(Beginning of PROVIDED MATERIAL)

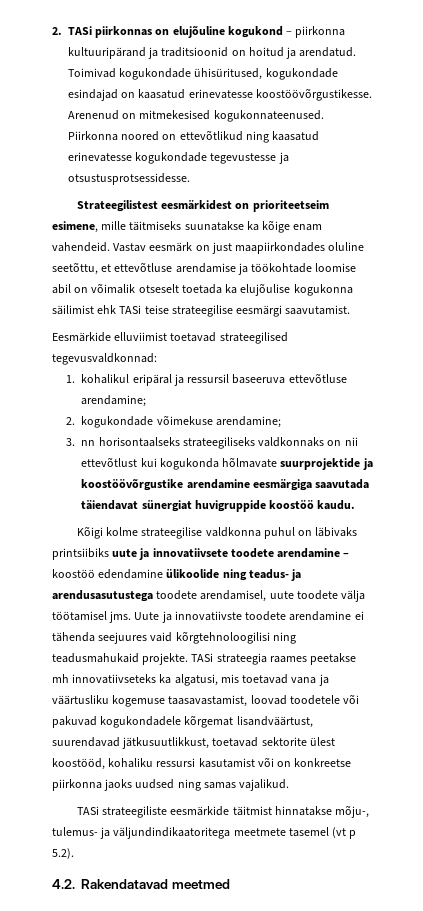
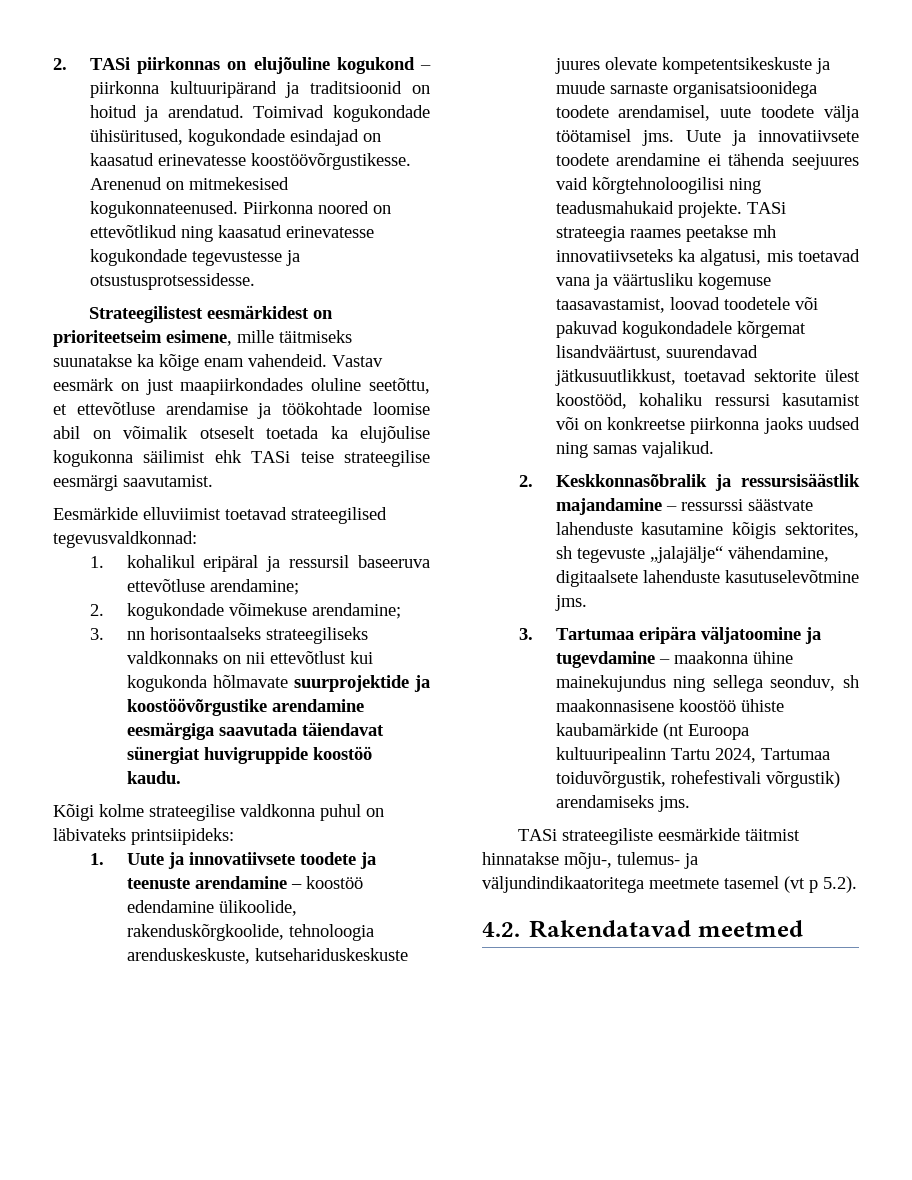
- Kõigi kolme strateegilise valdkonna puhul on läbivaks printsiibiks uute ja innovatiivsete toodete arendamine – koostöö edendamine ülikoolide ning teadus- ja arendusasutustega toodete arendamisel, uute toodete välja töötamisel jms.
+ Kõigi kolme strateegilise valdkonna puhul on läbivateks printsiipideks:
+ 1. Uute ja innovatiivsete toodete ja teenuste arendamine – koostöö edendamine ülikoolide, rakenduskõrgkoolide, tehnoloogia arenduskeskuste, kutsehariduskeskuste juures olevate kompetentsikeskuste ja muude sarnaste organisatsioonidega toodete arendamisel, uute toodete välja töötamisel jms.
- Uute ja innovatiivste toodete arendamine ei tähenda seejuures vaid kõrgtehnoloogilisi ning teadusmahukaid projekte.
+ Uute ja innovatiivsete toodete arendamine ei tähenda seejuures vaid kõrgtehnoloogilisi ning teadusmahukaid projekte.
+ 2. Keskkonnasõbralik ja ressursisäästlik majandamine – ressurssi säästvate lahenduste kasutamine kõigis sektorites, sh tegevuste „jalajälje“ vähendamine, digitaalsete lahenduste kasutuselevõtmine jms.
+ 3. Tartumaa eripära väljatoomine ja tugevdamine – maakonna ühine mainekujundus ning sellega seonduv, sh maakonnasisene koostöö ühiste kaubamärkide (nt Euroopa kultuuripealinn Tartu 2024, Tartumaa toiduvõrgustik, rohefestivali võrgustik) arendamiseks jms.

(End of PROVIDED MATERIAL)

▶ REQUIREMENT
Using the records above, find and show each line with the string "edendamine".

▶ WRITTEN SOLUTION
- Kõigi kolme strateegilise valdkonna puhul on läbivaks printsiibiks uute ja innovatiivsete toodete arendamine – koostöö edendamine ülikoolide ning teadus- ja arendusasutustega toodete arendamisel, uute toodete välja töötamisel jms.
+ 1. Uute ja innovatiivsete toodete ja teenuste arendamine – koostöö edendamine ülikoolide, rakenduskõrgkoolide, tehnoloogia arenduskeskuste, kutsehariduskeskuste juures olevate kompetentsikeskuste ja muude sarnaste organisatsioonidega toodete arendamisel, uute toodete välja töötamisel jms.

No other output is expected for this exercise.